SUPPLIED MATERIAL —
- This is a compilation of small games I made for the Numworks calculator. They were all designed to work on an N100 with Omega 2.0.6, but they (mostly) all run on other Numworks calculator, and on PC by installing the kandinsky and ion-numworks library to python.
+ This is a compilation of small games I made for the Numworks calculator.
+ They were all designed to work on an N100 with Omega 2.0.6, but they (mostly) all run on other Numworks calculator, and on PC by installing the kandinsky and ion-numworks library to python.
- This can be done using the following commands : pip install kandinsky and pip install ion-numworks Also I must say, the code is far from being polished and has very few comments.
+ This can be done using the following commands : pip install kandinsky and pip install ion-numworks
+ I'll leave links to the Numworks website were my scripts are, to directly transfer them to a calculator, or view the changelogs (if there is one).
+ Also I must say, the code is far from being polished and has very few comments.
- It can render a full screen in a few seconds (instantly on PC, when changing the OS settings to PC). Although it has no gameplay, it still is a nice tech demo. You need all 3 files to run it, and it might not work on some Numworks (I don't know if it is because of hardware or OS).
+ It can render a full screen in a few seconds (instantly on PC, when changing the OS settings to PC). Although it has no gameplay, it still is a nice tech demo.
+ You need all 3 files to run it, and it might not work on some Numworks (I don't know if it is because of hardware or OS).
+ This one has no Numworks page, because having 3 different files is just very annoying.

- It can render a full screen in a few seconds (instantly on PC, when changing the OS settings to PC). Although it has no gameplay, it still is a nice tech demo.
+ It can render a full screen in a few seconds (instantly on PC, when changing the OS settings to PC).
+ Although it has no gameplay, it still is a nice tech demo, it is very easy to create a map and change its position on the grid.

---

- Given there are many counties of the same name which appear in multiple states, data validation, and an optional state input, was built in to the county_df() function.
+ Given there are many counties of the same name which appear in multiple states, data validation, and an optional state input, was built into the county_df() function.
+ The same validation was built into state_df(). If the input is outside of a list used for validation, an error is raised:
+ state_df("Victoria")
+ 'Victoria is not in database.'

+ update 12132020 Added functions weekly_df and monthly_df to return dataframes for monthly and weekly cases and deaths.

BRIEF — Read the entries and show each line that mentions "compilation".

TASK RESPONSE —
- This is a compilation of small games I made for the Numworks calculator. They were all designed to work on an N100 with Omega 2.0.6, but they (mostly) all run on other Numworks calculator, and on PC by installing the kandinsky and ion-numworks library to python.
+ This is a compilation of small games I made for the Numworks calculator.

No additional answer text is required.